Cardiff University's School of Optometry and Vision Sciences used eye tracking from Tobii Pro to explore eye movement in people with sight issues. The researchers looked at how environmental factors affected vision deficits.
Maggie Woodhouse and Jon Erichsen from the School of Optometry and Vision Sciences at Cardiff University in the United Kingdom use eye tracking from Tobii Pro in their research in order to better understand eye movements and eye movement problems, and as a way to develop a means of diagnosing problems in clinical situations. The research involves studying eye movement deficits such as nystagmus and strabismus (squint), clinical evaluation of eye movement control, and validation of tests supposedly detecting tracking difficulties.
People make continuous eye movements throughout the day while accomplishing a variety of important visual tasks like reading, tracking moving objects, compensating for head and body movements, or simply looking around to observe what is happening in their vicinity. With the right equipment, these eye movements can be quantified and analyzed, telling us a great deal about how people use their eyes, what they look at, and what they actually can see.

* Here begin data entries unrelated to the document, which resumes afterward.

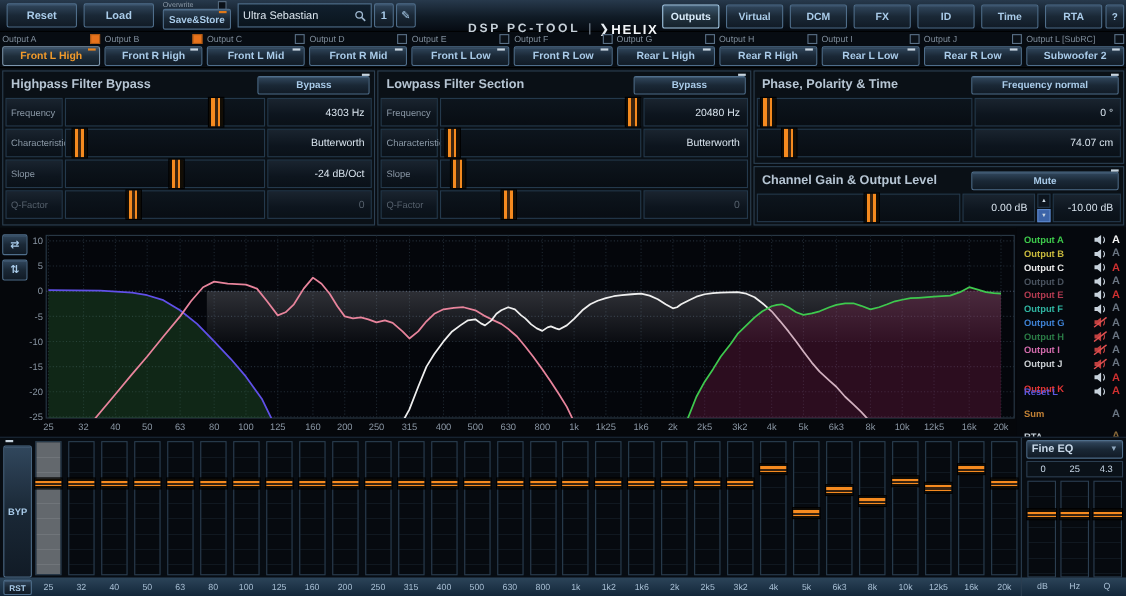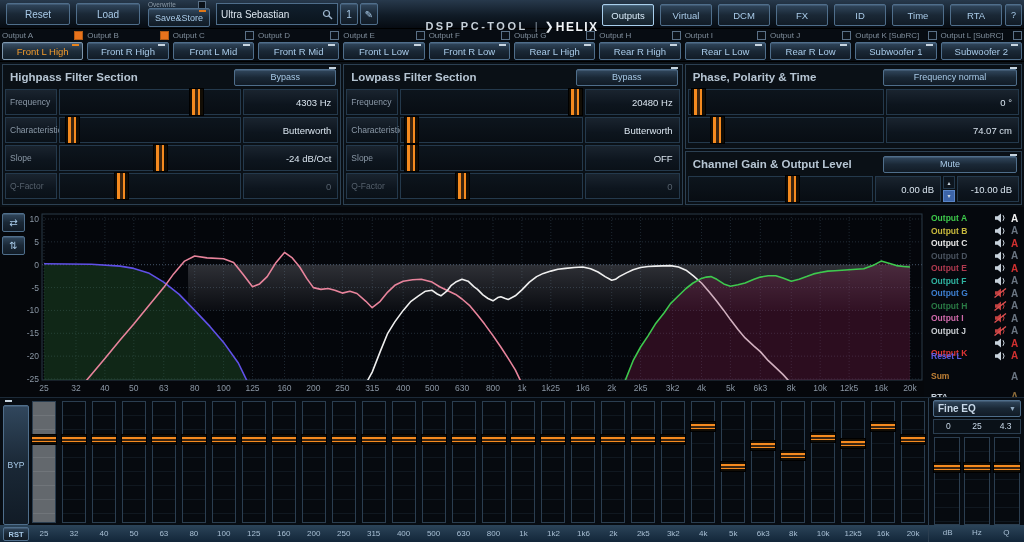--- a/index.html
+++ b/index.html
@@ -13,7 +13,7 @@
   .btn{background:linear-gradient(#31475d,#1a2836 50%,#111b26);
        border:1px solid #4f6e8b;border-radius:2px;color:#a9cbe9;
        display:flex;align-items:center;justify-content:center;
-       font-size:10px;box-shadow:inset 0 1px 0 rgba(160,200,240,.15);cursor:default;}
+       font-size:10px;box-shadow:inset 0 1px 0 rgba(160,200,240,.15);cursor:default;font-weight:bold;}
   .btn.active{border-color:#a9cfec;color:#d9ecfb;
        background:linear-gradient(#3d586f,#22333f 50%,#15222c);text-align:center;}
   .tb-btn{width:62px;height:20px;margin-left:6px;}

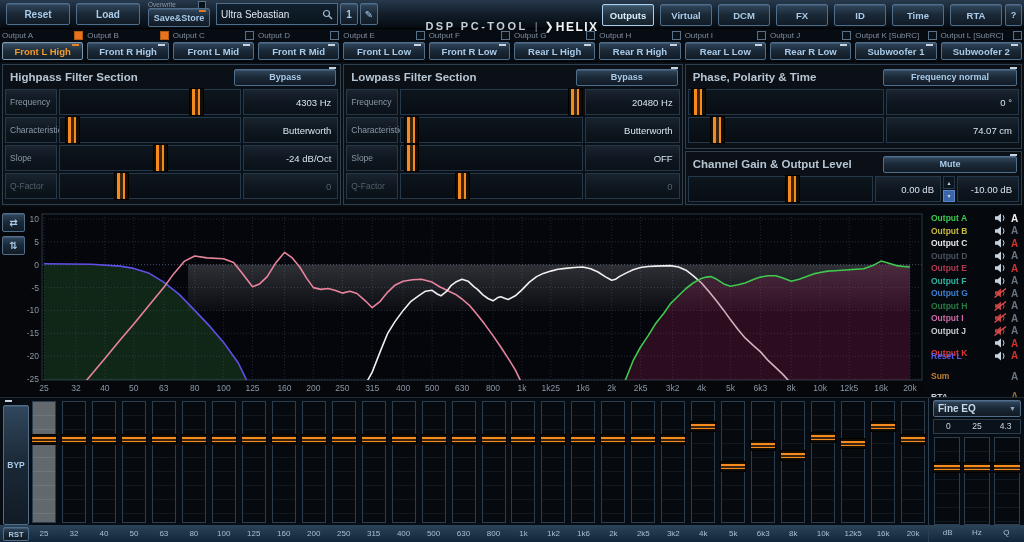--- a/index.html
+++ b/index.html
@@ -238,13 +238,6 @@
       </div>
       <div class="tab">
         <div class="tab-head">
-          <div class="tab-output">Output K [SubRC]</div>
-          <div class="tab-check"></div>
-        </div>
-        <div class="btn tab-btn">Subwoofer 1<span class="dash"></span></div>
-      </div>
-      <div class="tab">
-        <div class="tab-head">
           <div class="tab-output">Output L [SubRC]</div>
           <div class="tab-check"></div>
         </div>

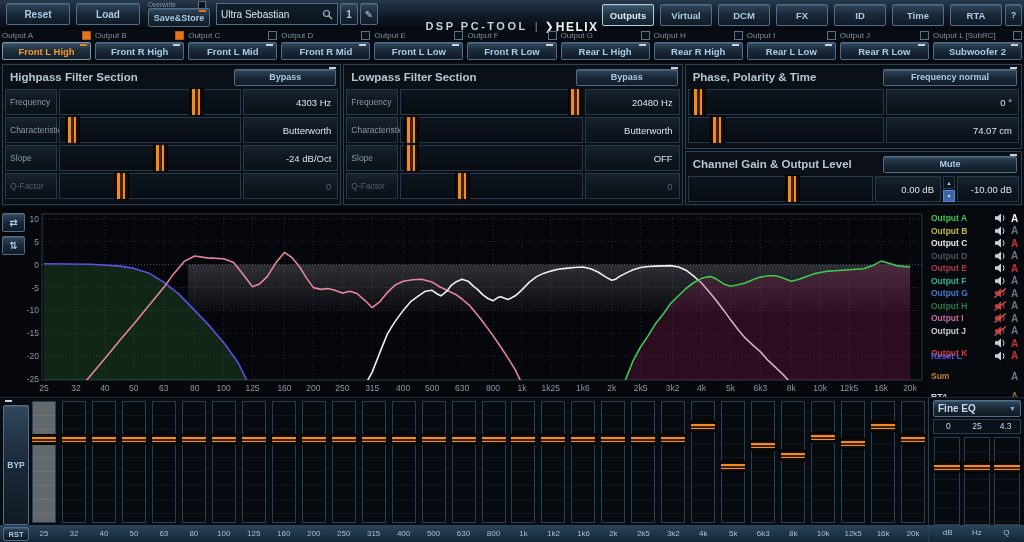--- a/index.html
+++ b/index.html
@@ -249,7 +249,7 @@
     <div class="section sec-hp">
       <span class="corner-dash"></span>
       <div class="sec-head">
-        <span class="sec-title">Highpass Filter Section</span>
+        <span class="sec-title">Highpass Filter Bypass</span>
         <div class="btn sec-btn">Bypass</div>
       </div>
       <div class="rows">

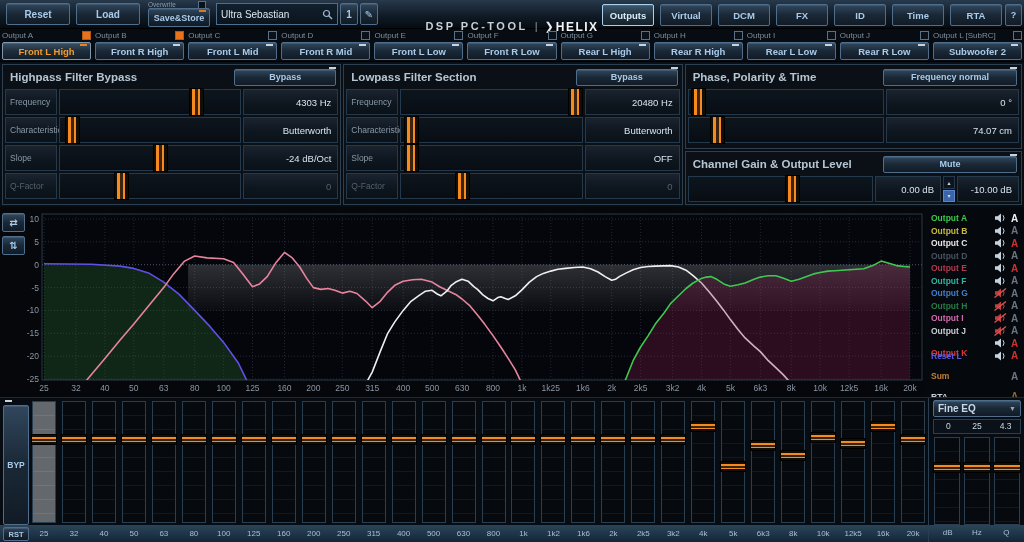--- a/index.html
+++ b/index.html
@@ -309,7 +309,6 @@
             <div class="track">
               <span class="handle-v" style="left: calc(5%);"></span>
             </div>
-            <div class="cell val">OFF</div>
           </div>
           <div class="frow dim">
             <div class="cell lbl">Q-Factor</div>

We are finding the systems from Tobii Pro very easy to use and very patient-friendly. The Pro T60 XL is going to allow us to extend our research into hard-to-test groups, such as children
For many years, the Cardiff Research Unit for Nystagmus has been studying eye movements of people with an early onset, continuous horizontal oscillation of their eyes that impairs their vision. Eye tracking has allowed researchers to quantify the dynamics of these eye movements and how they are affected by such environmental influences as stressful situations.
Until acquiring the Tobii Pro T60 XL eye tracker, these measurements could only be achieved by the use of equipment that had to be placed on the head, which limited the range of eye movements that could be tested.
The wider screen of the Pro T60 XL makes it much easier to present eccentric stimuli to investigate size and frequency of eye movements (in people with nystagmus affected by the orientation of the eyes in the head).
Experiments on how people do everyday tasks like reading or looking at complex images can be carried out much more straightforwardly with the Pro T60 XL because the system is completely noninvasive and measures vertical as well as horizontal eye movements. A particular strength of the widescreen eye tracker is the ease with which it can determine gaze direction (i.e. where a subject is looking) in real time.
The figures illustrate how differently a person with nystagmus reads as compared to a subject with normal vision.
Other research at Cardiff aims to improve the clinical evaluation of eye movement properties, such as eye following (smooth pursuit) movements. In a recently initiated study focusing specifically on children, eye tracking will be used to answer the following questions:
The hypothesis is that, when distracters are present and/or instructions are given at the outset and not reinforced during tracking, eye movement will be haphazard and tracking ability will appear poor. When distracters are removed and instructions reinforced in a child-friendly way, tracking will improve.
Studies of children with suspected tracking difficulties will be carried out to answer the questions. A Tobii Pro T60 XL Eye Tracker will be used for stimuli presentation and recording eye movement data, which will then be analyzed for the degree of tracking precision and consistency.